[Web page edit records]

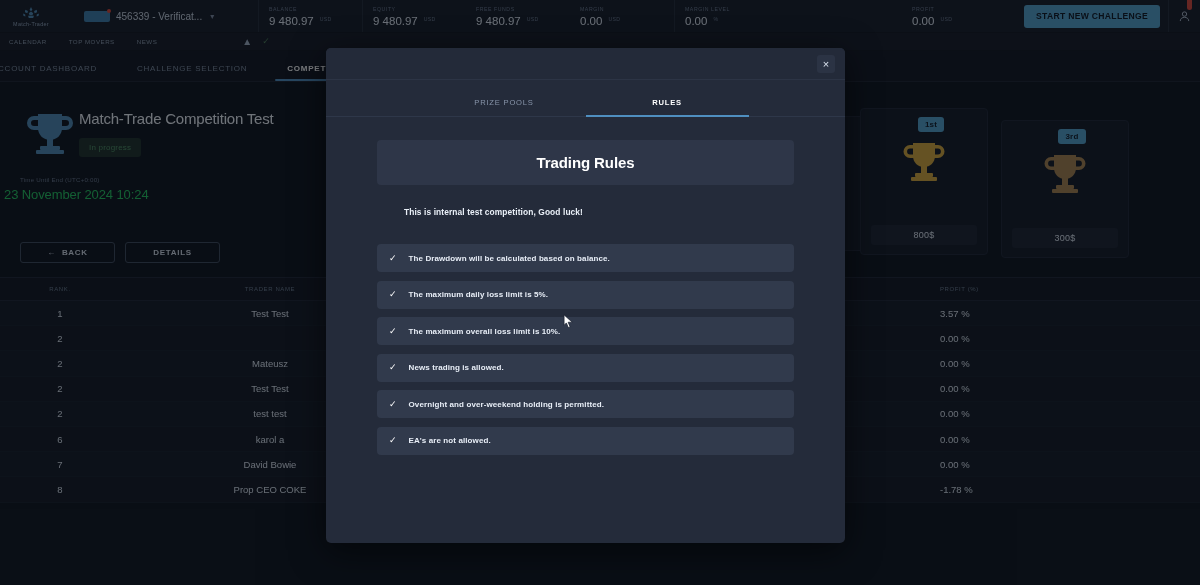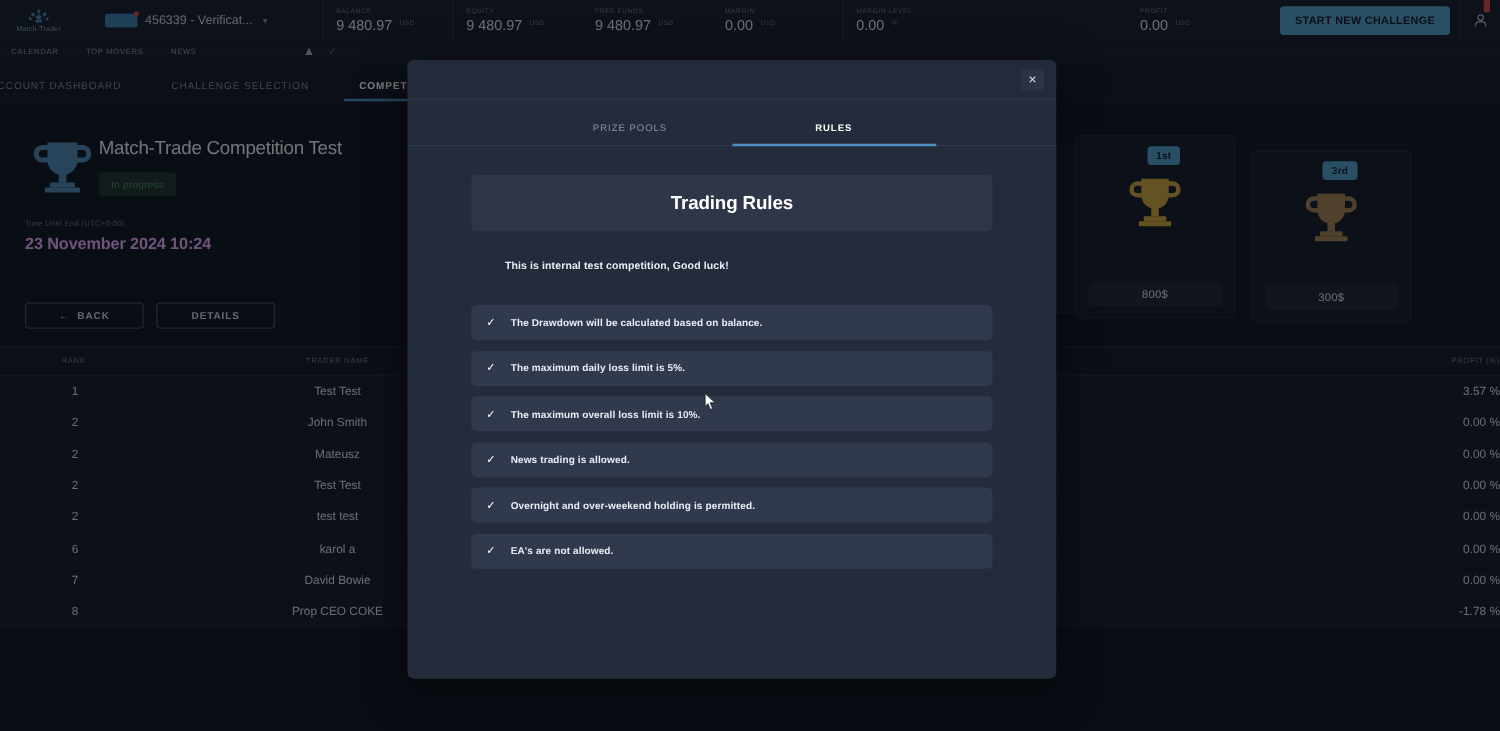--- a/index.html
+++ b/index.html
@@ -129,8 +129,8 @@
     font-size: 6.2px; color: #66748a; letter-spacing: .2px; white-space: nowrap;
   }
   .time-value {
-    position: absolute; left: 20px; top: 93px;
-    font-size: 13px; color: #f0abfc; font-weight: bold; letter-spacing: -.1px;
+    position: absolute; left: 4px; top: 93px;
+    font-size: 13px; color: #22c55e; font-weight: normal; letter-spacing: -.1px;
     white-space: nowrap;
   }
   .btn-row { position: absolute; left: 20px; top: 148px; display: flex; gap: 10px; }

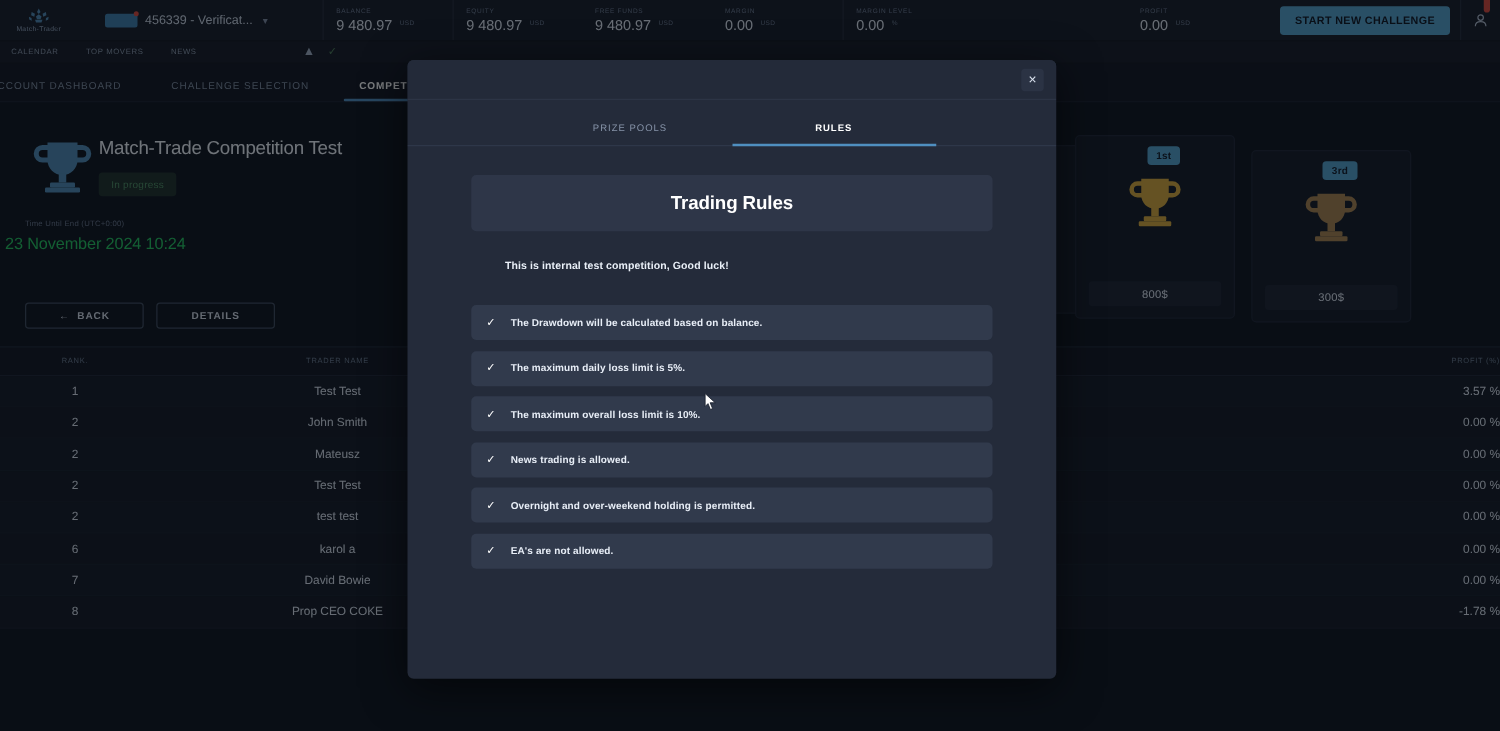--- a/index.html
+++ b/index.html
@@ -176,7 +176,7 @@
   .c-rank  { width: 120px; text-align: center; }
   .c-name  { width: 300px; text-align: center; }
   .c-mid   { flex: 1;      text-align: center; }
-  .c-prof  { width: 260px; text-align: right; }
+  .c-prof  { width: 260px; text-align: left; }
   .th {
     font-size: 6px; letter-spacing: .6px; color: #6b7a90; text-transform: uppercase;
   }

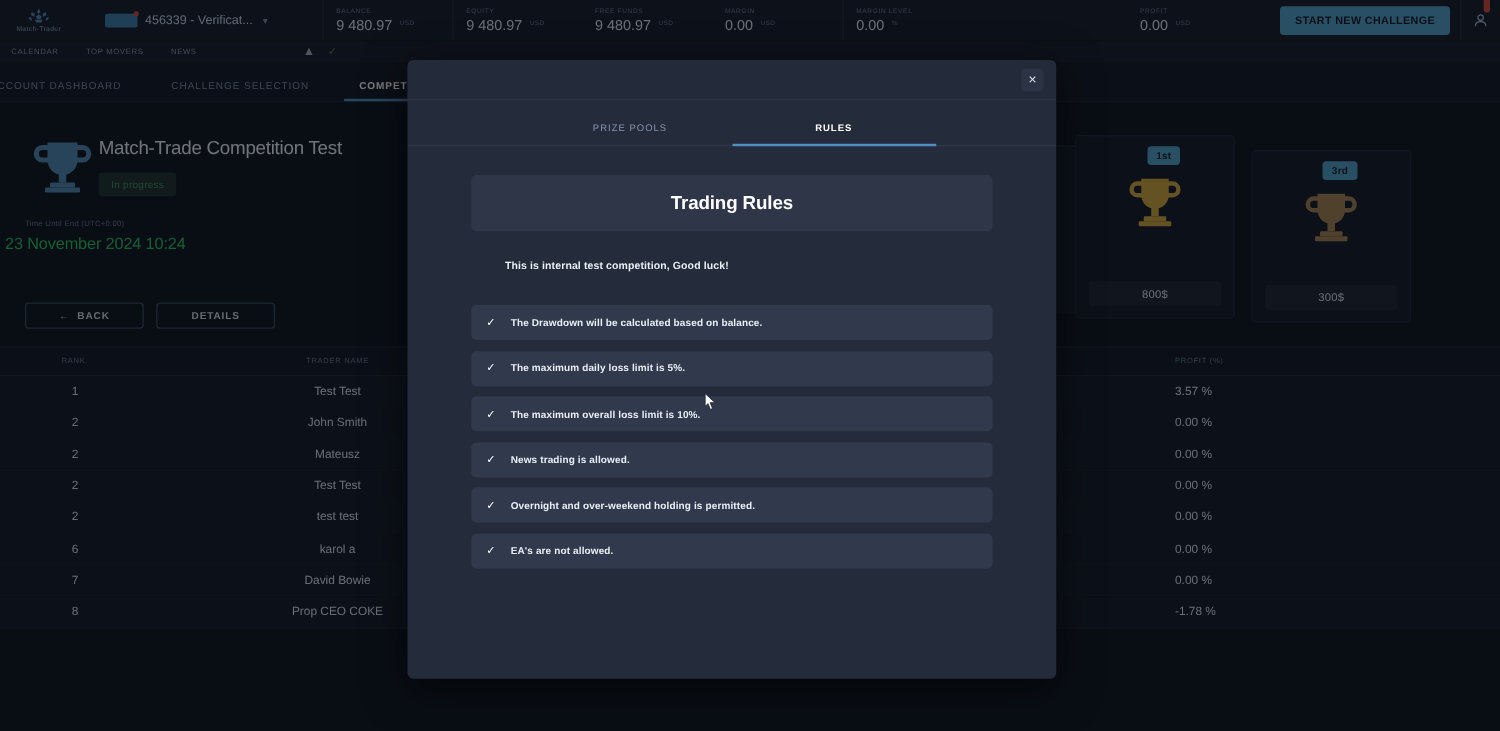--- a/index.html
+++ b/index.html
@@ -408,7 +408,6 @@
       </div>
       <div class="trow">
         <span class="c-rank td">2</span>
-        <span class="c-name td">John Smith</span>
         <span class="c-mid td"></span>
         <span class="c-prof td">0.00 %</span>
       </div>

• Instructions to follow: Search the data above for lines holding "rank" and copy each of them.

• Finished exercise:
   .c-rank  { width: 120px; text-align: center; }
         <span class="c-rank td">2</span>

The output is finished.